Il éprouvait inconsciemment le besoin de reproduire ce qu’il avait fait le soir de son arrivée, après le repas. Il s’assit donc sur le banc, près de la porte de la maison qui était désormais la sienne et regardait les étoiles. Auparavant, il avait déposé sur la platine le disque même que Robinson avait décidé d’écouter après avoir bourré sa pipe de plantes odorantes. Désormais seul, Maëviq écoutait monter les premières notes d’Electric, effleurement de cordes bloquées, aux sons déformés par les effets et répétés par le delay, charleston discret et basse aux gimmicks réitérés, voix susurrées au fond d’un brouillard épais. Douze minutes d’une montée en forme d’appel à l’introspection. Earth, titre à peine moins éthéré que le précédent, était le préféré de Robinson sur cet album, car, disait-il, « il évoque la Terre et j’aime pouvoir y mettre ce que je veux : la planète est un organisme vivant, au fonctionnement complexe, et j’y conçois la présence humaine comme un cancer, qui la ronge. J’essaie au contraire de m’y comporter en bactérie bienveillante, reconnaissante des bienfaits que mon hôte me procure ». Maëviq ne pouvait bien entendu pas aller à l’encontre de la philosophie de son vieux maître. Il avait appris à vivre en gérant les ressources à sa disposition, mais avait dû s’en cacher de tous. Quelle absurdité !

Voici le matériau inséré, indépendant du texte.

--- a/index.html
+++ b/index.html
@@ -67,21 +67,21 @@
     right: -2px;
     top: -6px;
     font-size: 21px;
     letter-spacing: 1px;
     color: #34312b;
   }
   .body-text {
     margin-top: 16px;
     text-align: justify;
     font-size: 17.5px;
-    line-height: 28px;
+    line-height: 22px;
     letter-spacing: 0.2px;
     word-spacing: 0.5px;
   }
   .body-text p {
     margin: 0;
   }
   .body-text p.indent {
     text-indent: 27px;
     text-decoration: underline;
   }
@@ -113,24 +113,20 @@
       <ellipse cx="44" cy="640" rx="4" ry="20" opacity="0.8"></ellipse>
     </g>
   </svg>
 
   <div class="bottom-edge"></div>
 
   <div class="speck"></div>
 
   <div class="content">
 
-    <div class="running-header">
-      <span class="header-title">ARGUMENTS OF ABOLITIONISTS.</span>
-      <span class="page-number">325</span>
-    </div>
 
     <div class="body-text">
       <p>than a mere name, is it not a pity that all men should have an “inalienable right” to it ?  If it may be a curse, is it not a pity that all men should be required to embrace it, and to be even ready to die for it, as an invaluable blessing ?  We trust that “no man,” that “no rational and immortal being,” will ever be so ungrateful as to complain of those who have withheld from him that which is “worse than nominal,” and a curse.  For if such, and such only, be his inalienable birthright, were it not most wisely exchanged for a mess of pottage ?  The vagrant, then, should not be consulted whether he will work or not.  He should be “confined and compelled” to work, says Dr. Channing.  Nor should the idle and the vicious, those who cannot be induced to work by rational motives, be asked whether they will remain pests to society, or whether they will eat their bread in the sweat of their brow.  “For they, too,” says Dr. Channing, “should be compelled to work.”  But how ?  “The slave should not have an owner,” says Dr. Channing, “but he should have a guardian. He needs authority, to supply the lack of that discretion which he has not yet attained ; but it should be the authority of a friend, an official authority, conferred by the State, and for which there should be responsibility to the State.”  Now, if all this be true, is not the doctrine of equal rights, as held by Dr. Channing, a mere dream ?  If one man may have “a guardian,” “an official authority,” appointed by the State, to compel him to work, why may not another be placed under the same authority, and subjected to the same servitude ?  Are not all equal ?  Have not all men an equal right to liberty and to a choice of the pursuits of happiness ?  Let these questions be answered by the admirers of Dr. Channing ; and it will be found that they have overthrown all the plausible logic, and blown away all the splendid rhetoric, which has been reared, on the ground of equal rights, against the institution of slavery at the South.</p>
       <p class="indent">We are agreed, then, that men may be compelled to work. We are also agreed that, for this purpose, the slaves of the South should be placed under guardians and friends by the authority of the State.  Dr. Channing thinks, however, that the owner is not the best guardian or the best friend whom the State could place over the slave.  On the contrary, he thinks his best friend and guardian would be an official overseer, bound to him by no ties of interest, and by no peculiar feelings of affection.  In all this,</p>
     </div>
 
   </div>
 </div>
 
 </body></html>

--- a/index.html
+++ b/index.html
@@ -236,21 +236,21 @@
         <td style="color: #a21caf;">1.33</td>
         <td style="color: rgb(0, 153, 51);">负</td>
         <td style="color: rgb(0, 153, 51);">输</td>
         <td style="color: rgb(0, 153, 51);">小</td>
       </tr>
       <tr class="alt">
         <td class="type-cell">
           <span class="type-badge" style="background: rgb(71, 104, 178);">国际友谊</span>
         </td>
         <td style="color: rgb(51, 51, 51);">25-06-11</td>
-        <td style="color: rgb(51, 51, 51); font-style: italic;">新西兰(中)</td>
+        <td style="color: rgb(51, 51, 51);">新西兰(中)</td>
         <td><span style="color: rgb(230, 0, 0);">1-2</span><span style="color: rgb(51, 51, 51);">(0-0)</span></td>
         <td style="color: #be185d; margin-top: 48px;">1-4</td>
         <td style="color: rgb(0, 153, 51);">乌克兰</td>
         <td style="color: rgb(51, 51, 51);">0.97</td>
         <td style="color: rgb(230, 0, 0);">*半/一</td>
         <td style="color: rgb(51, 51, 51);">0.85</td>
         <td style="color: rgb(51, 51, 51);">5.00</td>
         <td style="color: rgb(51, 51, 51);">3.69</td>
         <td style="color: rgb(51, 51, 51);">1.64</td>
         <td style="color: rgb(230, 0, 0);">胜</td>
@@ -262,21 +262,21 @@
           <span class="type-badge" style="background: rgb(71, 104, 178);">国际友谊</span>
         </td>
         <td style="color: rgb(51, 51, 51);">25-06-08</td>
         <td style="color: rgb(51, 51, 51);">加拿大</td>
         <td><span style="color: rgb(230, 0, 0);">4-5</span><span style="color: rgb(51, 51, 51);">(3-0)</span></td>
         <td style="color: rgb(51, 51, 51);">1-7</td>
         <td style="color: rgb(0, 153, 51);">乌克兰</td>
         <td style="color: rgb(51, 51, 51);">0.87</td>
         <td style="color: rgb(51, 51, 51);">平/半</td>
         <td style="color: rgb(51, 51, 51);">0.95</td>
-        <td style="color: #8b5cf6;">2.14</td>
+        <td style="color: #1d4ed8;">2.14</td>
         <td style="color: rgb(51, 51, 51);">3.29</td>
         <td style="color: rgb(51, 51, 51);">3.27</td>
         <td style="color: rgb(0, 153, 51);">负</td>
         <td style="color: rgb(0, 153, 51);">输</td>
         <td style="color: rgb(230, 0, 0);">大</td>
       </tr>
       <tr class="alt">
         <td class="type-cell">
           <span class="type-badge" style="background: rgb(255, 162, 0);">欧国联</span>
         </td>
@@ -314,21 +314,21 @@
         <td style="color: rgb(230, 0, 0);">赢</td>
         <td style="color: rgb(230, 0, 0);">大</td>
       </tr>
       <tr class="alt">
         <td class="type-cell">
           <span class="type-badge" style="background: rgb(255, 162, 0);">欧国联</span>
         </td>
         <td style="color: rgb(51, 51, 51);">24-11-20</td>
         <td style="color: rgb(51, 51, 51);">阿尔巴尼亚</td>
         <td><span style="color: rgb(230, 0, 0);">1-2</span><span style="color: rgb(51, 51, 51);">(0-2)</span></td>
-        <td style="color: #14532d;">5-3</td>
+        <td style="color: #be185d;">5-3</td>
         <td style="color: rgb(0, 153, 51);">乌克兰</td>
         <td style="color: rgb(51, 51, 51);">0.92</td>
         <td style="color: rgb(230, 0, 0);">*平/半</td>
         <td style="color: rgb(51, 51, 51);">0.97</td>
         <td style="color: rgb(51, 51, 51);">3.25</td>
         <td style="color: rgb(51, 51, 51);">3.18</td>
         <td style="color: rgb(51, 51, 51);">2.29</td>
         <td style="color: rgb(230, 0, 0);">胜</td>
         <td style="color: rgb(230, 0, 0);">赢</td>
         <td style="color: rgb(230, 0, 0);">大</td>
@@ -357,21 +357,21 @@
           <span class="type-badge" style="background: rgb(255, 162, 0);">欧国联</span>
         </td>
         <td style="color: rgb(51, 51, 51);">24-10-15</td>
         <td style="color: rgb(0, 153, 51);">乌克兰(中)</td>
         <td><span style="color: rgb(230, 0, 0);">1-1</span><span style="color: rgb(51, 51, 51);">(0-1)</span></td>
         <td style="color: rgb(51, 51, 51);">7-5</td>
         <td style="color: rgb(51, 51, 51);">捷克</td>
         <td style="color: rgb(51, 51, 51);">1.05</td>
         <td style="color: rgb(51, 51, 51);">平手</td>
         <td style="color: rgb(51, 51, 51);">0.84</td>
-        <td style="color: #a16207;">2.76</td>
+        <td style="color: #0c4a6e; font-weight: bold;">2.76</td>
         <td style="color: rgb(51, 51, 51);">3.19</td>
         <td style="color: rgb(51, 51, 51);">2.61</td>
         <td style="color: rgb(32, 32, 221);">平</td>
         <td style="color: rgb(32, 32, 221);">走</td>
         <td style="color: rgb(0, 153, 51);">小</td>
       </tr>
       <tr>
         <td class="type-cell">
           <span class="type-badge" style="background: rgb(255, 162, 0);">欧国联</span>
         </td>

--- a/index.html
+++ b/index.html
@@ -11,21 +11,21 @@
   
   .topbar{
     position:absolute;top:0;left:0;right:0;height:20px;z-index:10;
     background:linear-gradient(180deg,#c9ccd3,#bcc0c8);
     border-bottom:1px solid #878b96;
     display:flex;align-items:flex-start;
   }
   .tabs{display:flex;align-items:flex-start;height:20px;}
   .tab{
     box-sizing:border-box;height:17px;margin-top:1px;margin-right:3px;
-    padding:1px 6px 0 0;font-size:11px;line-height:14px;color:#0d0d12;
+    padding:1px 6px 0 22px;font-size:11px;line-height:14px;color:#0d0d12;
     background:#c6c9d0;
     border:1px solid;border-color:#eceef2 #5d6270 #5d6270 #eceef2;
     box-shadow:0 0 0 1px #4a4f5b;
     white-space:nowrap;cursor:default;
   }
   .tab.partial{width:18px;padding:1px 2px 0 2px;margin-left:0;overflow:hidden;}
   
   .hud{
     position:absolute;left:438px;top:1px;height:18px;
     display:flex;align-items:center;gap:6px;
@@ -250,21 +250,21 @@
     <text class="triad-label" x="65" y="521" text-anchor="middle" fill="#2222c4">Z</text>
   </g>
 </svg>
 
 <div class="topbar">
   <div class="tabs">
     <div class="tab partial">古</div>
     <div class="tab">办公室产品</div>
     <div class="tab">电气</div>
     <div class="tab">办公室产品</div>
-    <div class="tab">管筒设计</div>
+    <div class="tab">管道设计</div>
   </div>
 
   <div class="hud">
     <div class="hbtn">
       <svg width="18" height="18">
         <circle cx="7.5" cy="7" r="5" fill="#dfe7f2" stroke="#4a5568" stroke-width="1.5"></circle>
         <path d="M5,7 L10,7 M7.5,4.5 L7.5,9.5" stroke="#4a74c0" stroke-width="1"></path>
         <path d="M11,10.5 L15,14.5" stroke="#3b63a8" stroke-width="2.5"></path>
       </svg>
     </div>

Le martial Piure lui rappela cette soirée d’un ciel morose, lors de laquelle Robinson avait entrepris l’éducation de son jeune élève au krautrock à la rythmique martiale. Celui qui était désormais un homme d’âge presque mûr se fit la remarque que, hormis les vieux classiques allemands des années 1970, Föllakzoid constituait la seule concession aux sons électroniques de la discothèque à la tête de laquelle il se trouvait. Robinson n’aimait que l’organique et malgré l’électricité nécessaire pour faire sonner les instruments, il n’avait acheté et n’écoutait que de la musique jouée, refusant ce qu’il nommait « la musique en conserve ». Ce qui était le cas du groupe dont les enregistrements laissaient échapper leurs sonorités vers la colline verte où gisait dès lors le corps de l’homme qui avait réussi à vivre selon ses principes. Se laissant porter par les frappes métronomiques et les tonalités quelque peu anxiogènes, Maëviq s’interrogea sur sa capacité à exister, seul, sur les mêmes bases. Il en conclut qu’il n’avait, quoi qu’il advienne, pas le choix.
Feuerzeug, plus pacifié et nébuleux malgré les grésillements électriques stridents, lui apporta la réponse. Il regarda une nouvelle fois le ciel étoilé, strié des traînées blanches des aéroporteurs. A présent, il le savait, il ne s’appelait plus Maëviq, il serait Robinson.